Sir Malcolm Pill is therefore much more than a lawyer and a judge; he is an internationalist with a deep sense of caring. The practice of the law might well have sharpened his mind but it did not narrow it. He took with him to the bench as a judge that intuitive understanding of the various conditions of and circumstances in which people live and endure.
Wales’ constitutional landscape has changed radically since 1998 and although the administration of justice is not a devolved responsibility, the impact of devolution on the administration of justice in Wales has been remarkable. Our judges do not and cannot engage in political matters but that does not mean they will not wish to influence how our unitary system of justice is administered within the devolved state.

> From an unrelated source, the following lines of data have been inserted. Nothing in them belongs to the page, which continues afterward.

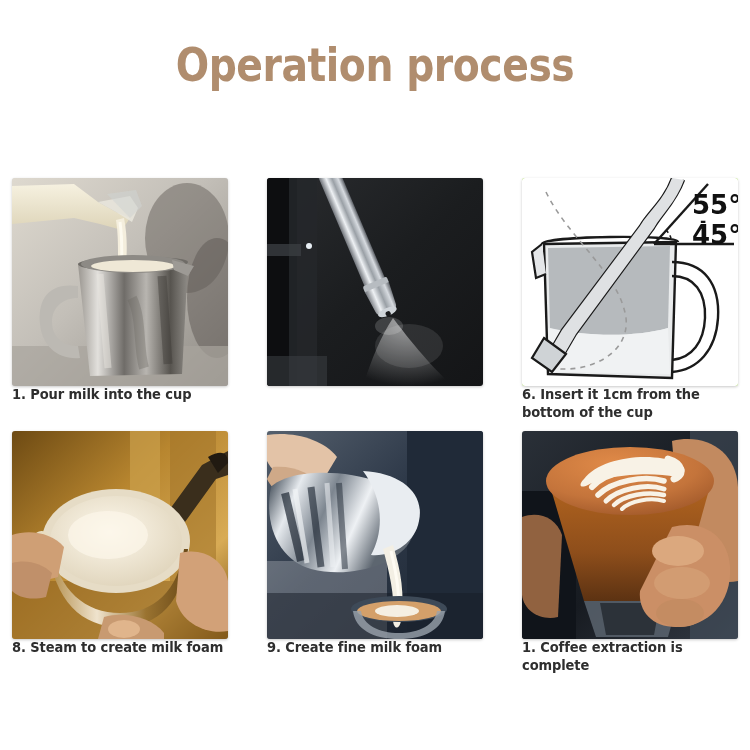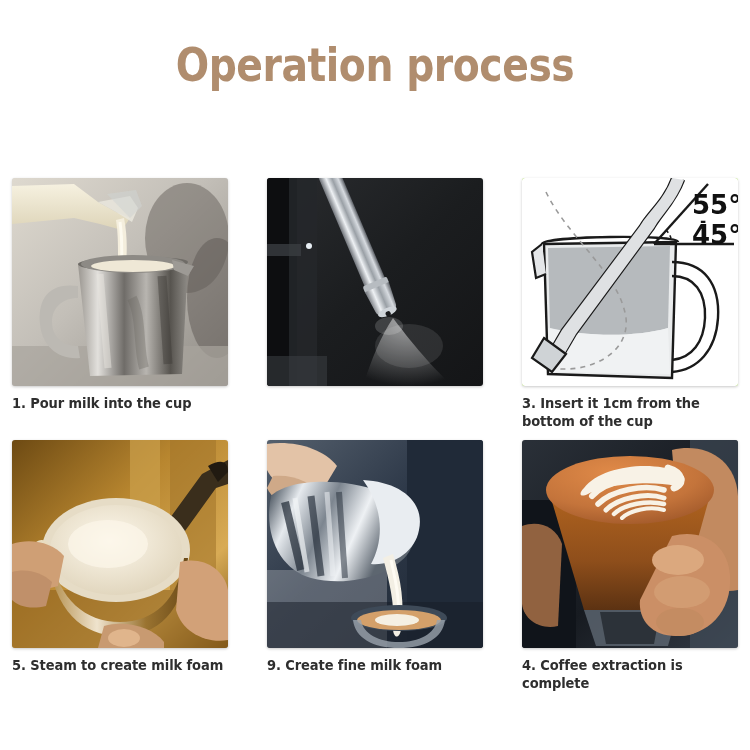"1. Pour milk into the" .caption { margin-top: 9px -> none }
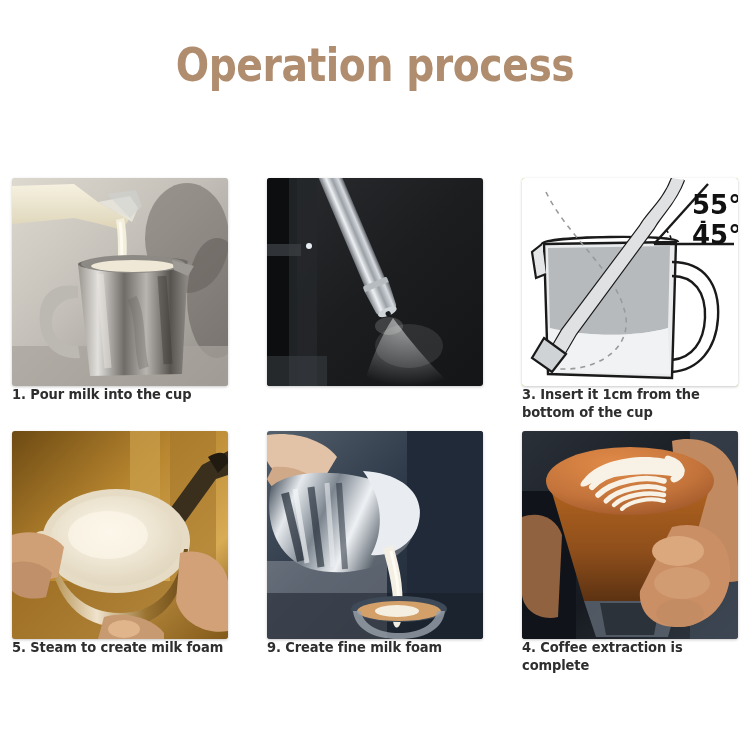"3. Insert it 1cm from" div.caption { text: 3 -> 6 }
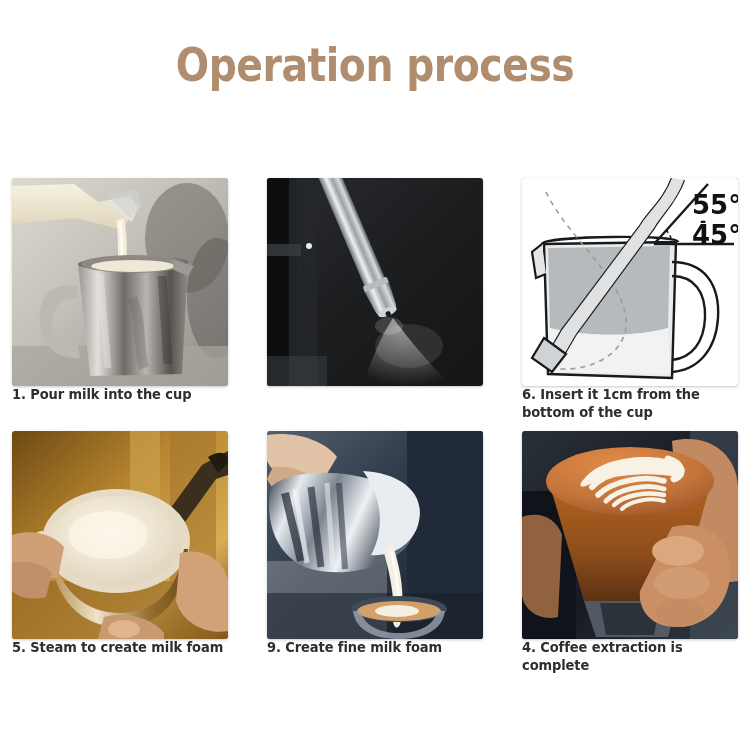"5. Steam to create milk" div.caption { text: 5 -> 8 }
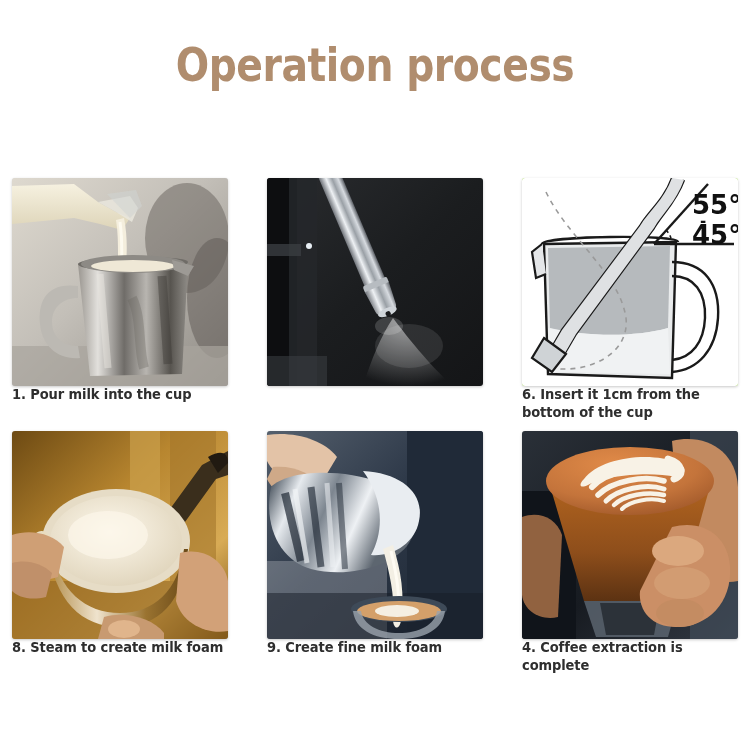"4. Coffee extraction is" div.caption { text: 4 -> 1 }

When I became Counsel General, I knew that many of the skills and many of the lessons the then new Assembly needed to master would need to be learned through observation of other jurisdictions. Lord Justice Pill’s international outlook and his experience and knowledge of the institutions of Europe and how justice is administered in other European jurisdictions as well as his position on the recently formed Council of the Judges of Wales is proving to be invaluable in these post-devolution days. He is proving to be the right person in the right place at the right time in that he understands the nature and significance of the constitutional changes and of how the administration of justice in Wales needs to reflect these and can reflect them without diluting its independence or that of the judiciary from the Welsh Government. His address to the 2009 Legal Wales Conference in Cardiff will, in my view, prove to be seminal in its effect on the administration of justice in Wales as it evolves and develops side by side and in step with devolution. The essence of Sir Malcolm Pill can be summarised in ten words – a Welshman, an internationalist and a judge of his time.
Conferring an Honorary Fellowship is a two-way process. The University, by conferring the title of Hon Fellow confers honour on and brings recognition to the worthy recipient and the recipient confers honour on the University by becoming associated with it as Fellow. I have no doubt that Sir Malcolm Pill and the members of his family who are present will feel a great sense of honour and satisfaction at his being made a fellow of the University of Aberystwyth and we for our part feel immensely honoured by his association with us. This place has a long history and in that time great men and great women have become associated with it through Fellowship. Today, the quality of that list is enhanced by the name Malcolm Thomas Pill.